As with #1, this method must use the slower-acting, four byte JSL instruction, paired with RTL, for a total of 14 clock cycles of immutable overhead. Also, the API front and back ends are more complicated than that of #1 due to the code needed to process the API index, that complexity also resulting in a performance penalty. The front and back end code size will partially offset the savings realized with the more succinct internal function look-up table.
- As with #2, this method eliminates the need for applications to know anything about a jump table. In fact, applications need have no knowledge whatsoever of where the BIOS is located in address space, making it possible to make major changes to the BIOS internals with minimal effect on applications. The API calling method is more succinct than that used in #1 and #2, making applications that use a lot of BIOS API calls more compact. As with #2, adding a new function to the API will not affect older programs if the next highest unused index is assigned to the new function. A bonus of this method is the 65C816 automatically pushes the status register (SR) to the stack when any interrupt occurs, which is convenient for BIOS code that modifies SR prior to returning to the caller. An additional bonus is a software interrupt causes the 65C816 to assert the vector pull (VPB) output when the interrupt vector is fetched, which can be used to change the execution environment in some fashion.

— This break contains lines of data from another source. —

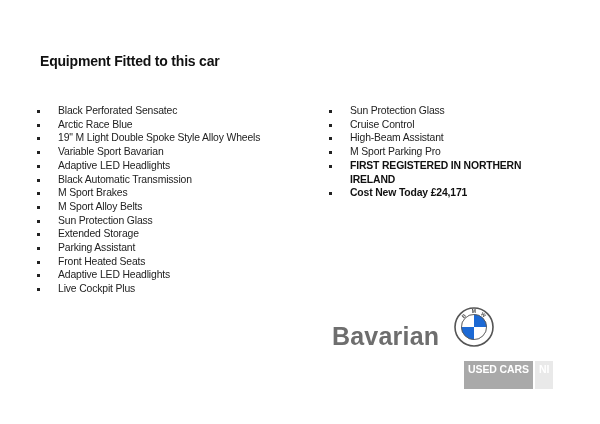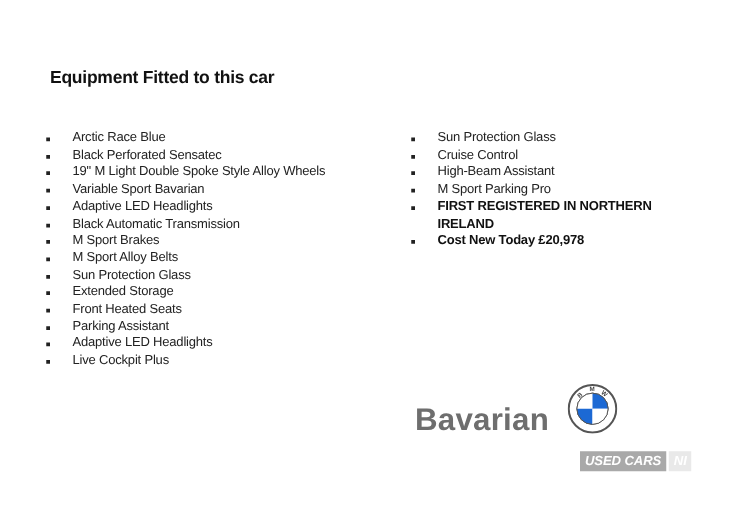"Arctic Race Blue" li { order: before "Black Perforated Sensatec" -> after "Black Perforated Sensatec" }
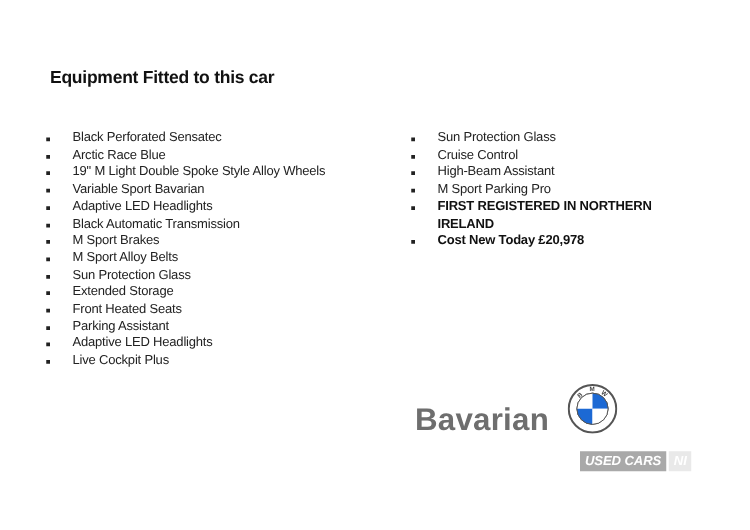"Cost New Today £20,978" span { text: £20,978 -> £24,171 }
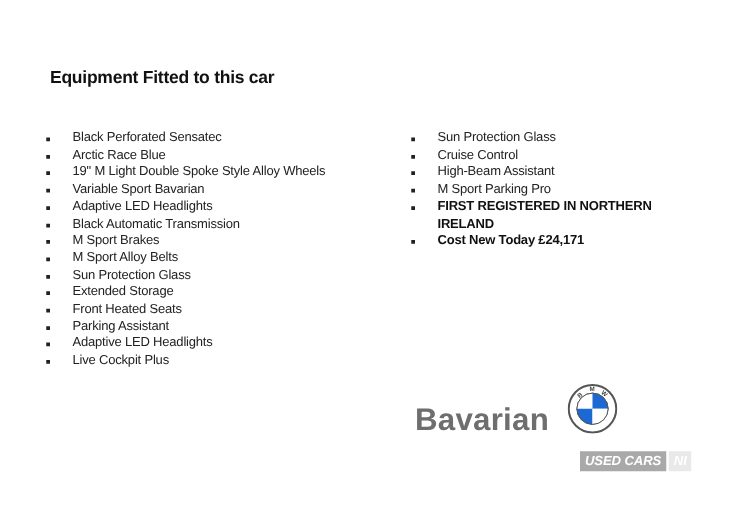"Front Heated Seats" li { order: before "Parking Assistant" -> after "Parking Assistant" }
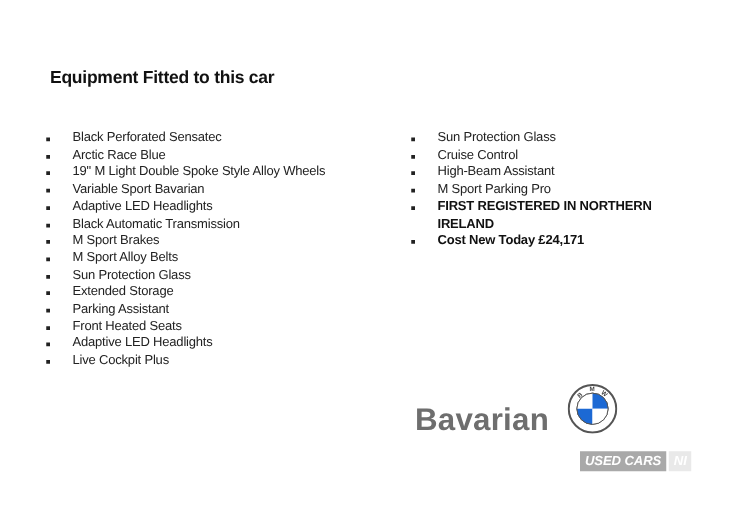"USED CARS" .used-cars { font-style: italic -> none; height: 16px -> 28px }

This method is slightly slower-executing than #2, due to the combined execution time of COP and RTI, a total of 15 clock cycles of immutable overhead. However, the API front and back ends are no more complicated than those of #2 (assuming the signature byte isn't used as the index), so the overall performance penalty is slight.
Incidentally, the calling syntax for methods 2 and 3 can be buried in friendly macros, such as
PUTCHC 'A' to write the letter
A to TIA-232 channel C. Can you guess which method I have chosen?
———————————————————————
Edit: I had the QUART and RTC backwards in the hardware assignments table.